Il titolo è suggestivo: "Giovanna al rogo - Storia di una identificazione", perché presuppone una chiave di lettura che propone un'angolatura ostica particolare.
Che non parte dalle gesta, dalle scelte di campo o dal processo, ma dall'analisi dell'identità che essa rappresenta.
Anche la messa in scena è particolare.
Due attori.
Lombardo Fornara, nel ruolo di un frate-testimone che scompone la storia di Giovanna per raccoglierne i tratti che più identificano le proprie gesta.
Luisa Guicciardini, che non pronuncia una sola parola, ma impersonifica Giovanna raccontandola con i gesti della sua danza.
Il frate parte, con la sua "discussione", dalla fine della storia, parte da dopo il rogo, da quando le ceneri di Giovanna furono raccolte e disperse nella Loira, su ordine degli inglesi, per paura che venissero venerate.
E poi scende a ritroso, alle parole e alle testimonianze raccolte nel processo.
Sottolineando il paradosso, di come il processo che la condannò per eresia in realtà costruisce il primo elemento che costruirà il monumento alla sua santità.

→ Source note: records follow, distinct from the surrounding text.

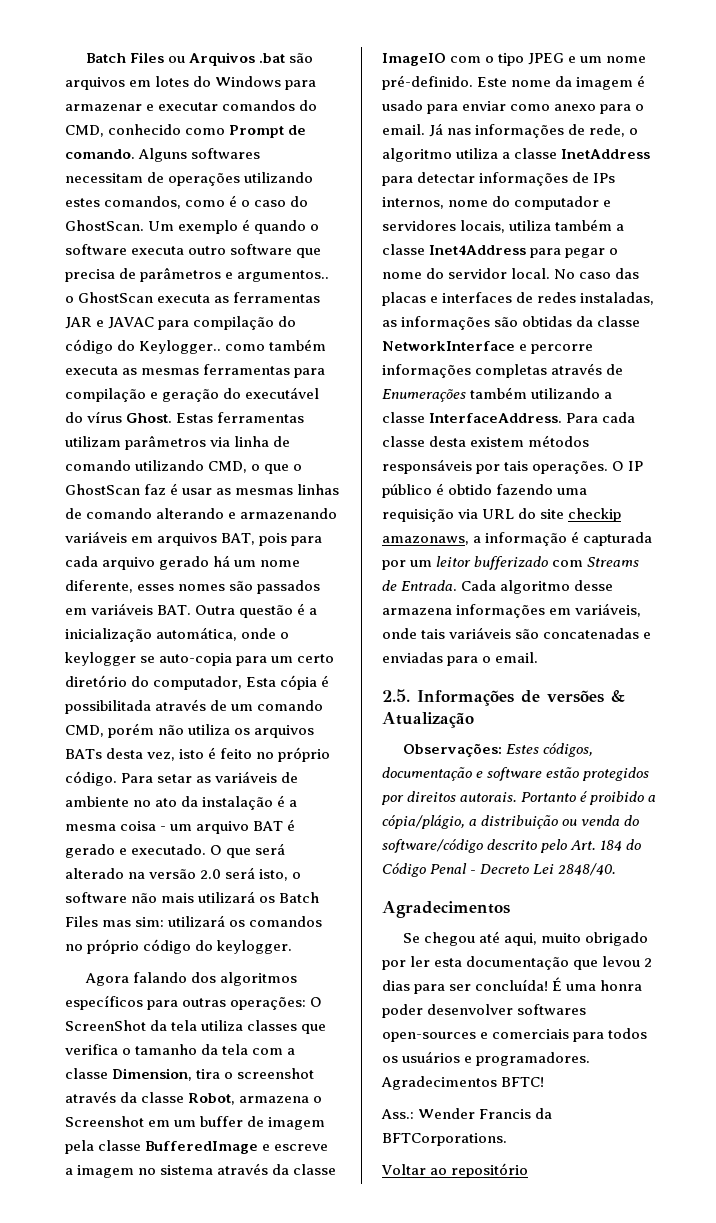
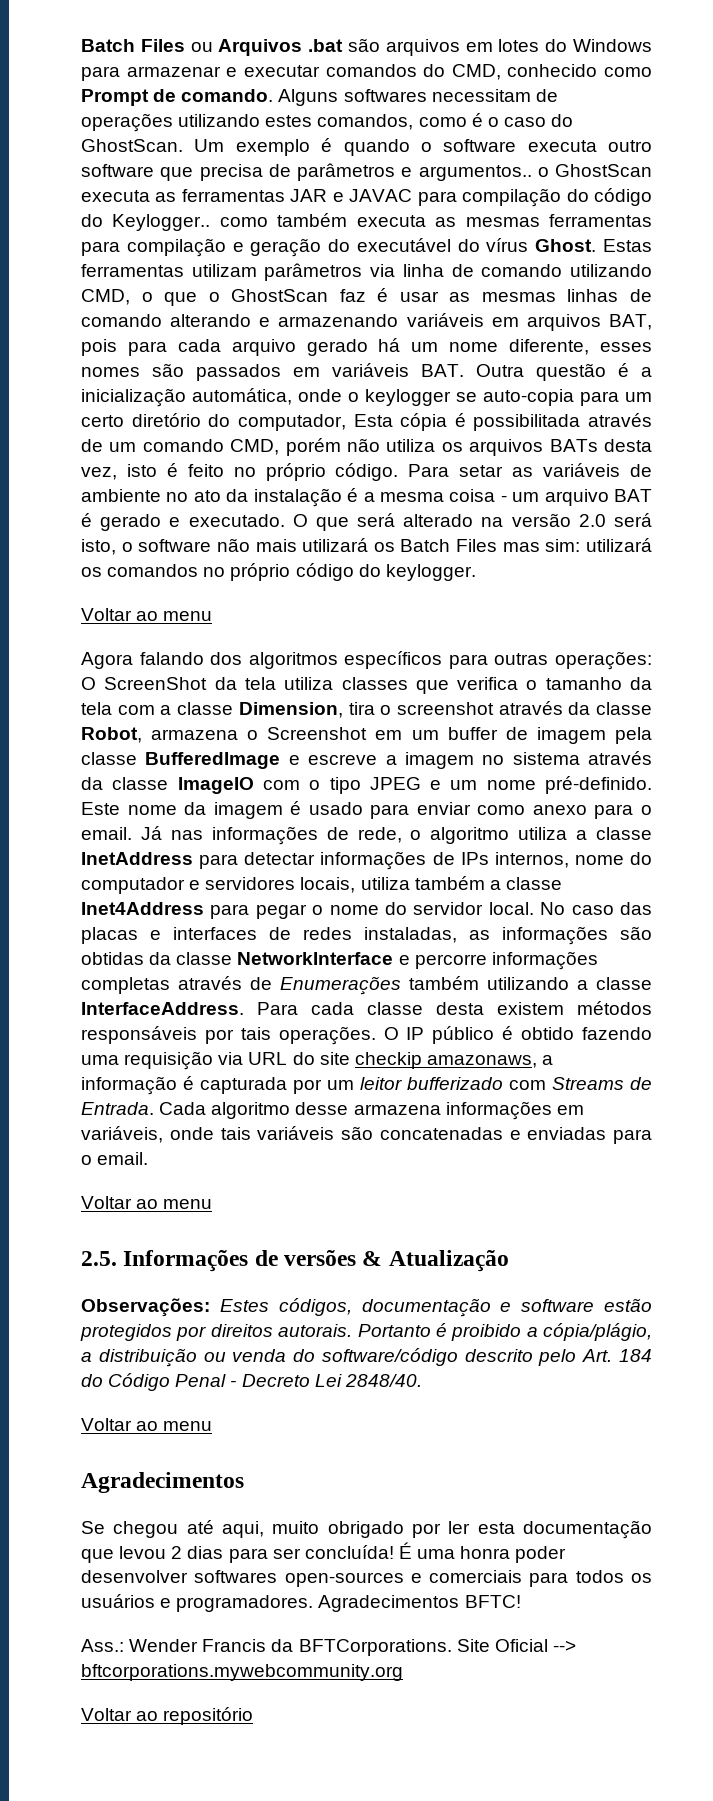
(293, 947) none -> [81,608,213,621] // Voltar ao menu
(539, 657) none -> [81,1196,213,1209] // Voltar ao menu
(617, 869) none -> [81,1418,213,1431] // Voltar ao menu
(507, 1139) none -> [456,1639,576,1652] [81,1664,403,1681] Site Oficial --> bftcorporations.mywebcommunity.org

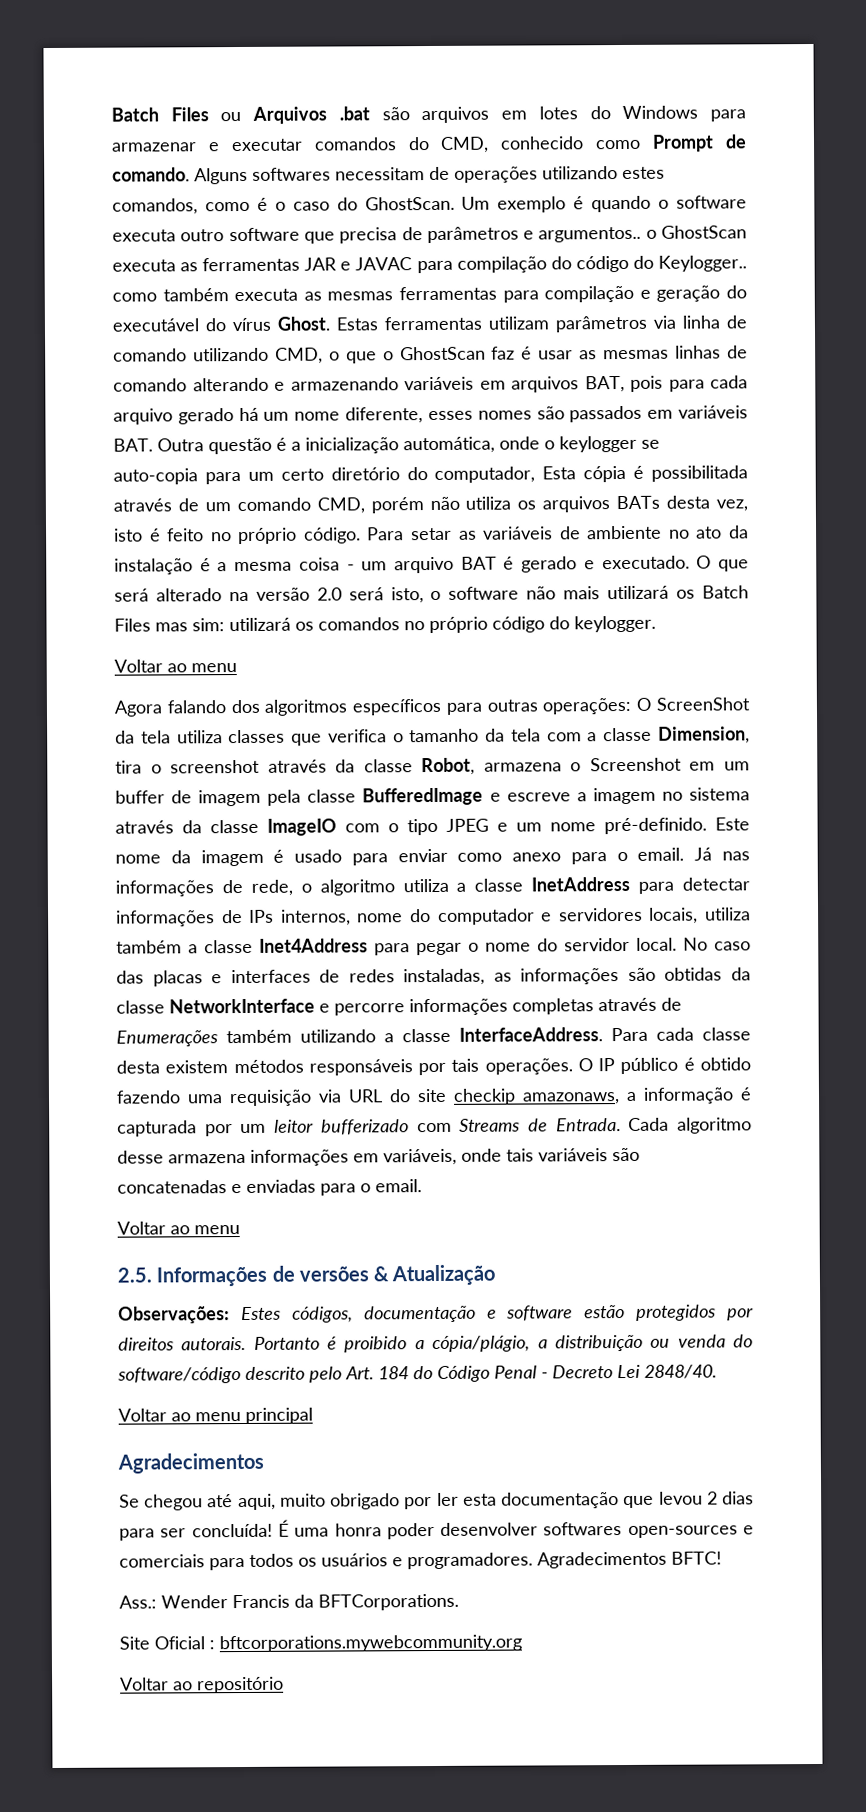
(213, 1426) none -> [245,1407,313,1424] principal
(452, 1647) none -> (459, 1602) //
[552,1640,576,1652] --> -> [209,1640,215,1650] :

La parte finale, quella che ripropone il rogo di Giovanna, è caratterizzata dalla proiezione sulle pareti della sala, come scenografia, di alcune scene del film di Carl Theodor Dreyerun, "La passione di Giovanna D’Arco", del 1928.
Una delle pietre miliari del cinema, forse l'ultimo capolavoro del cinema muto.
Si tratta di un autentico capolavoro per l’uso del montaggio, dei primi piani, dei simbolismi, e delle deformazioni espressioniste.
Non è solo un grande film per il mirabolante uso della tecnica cinematografica, ma è anche la sublimazione del mito di Giovanna D’Arco.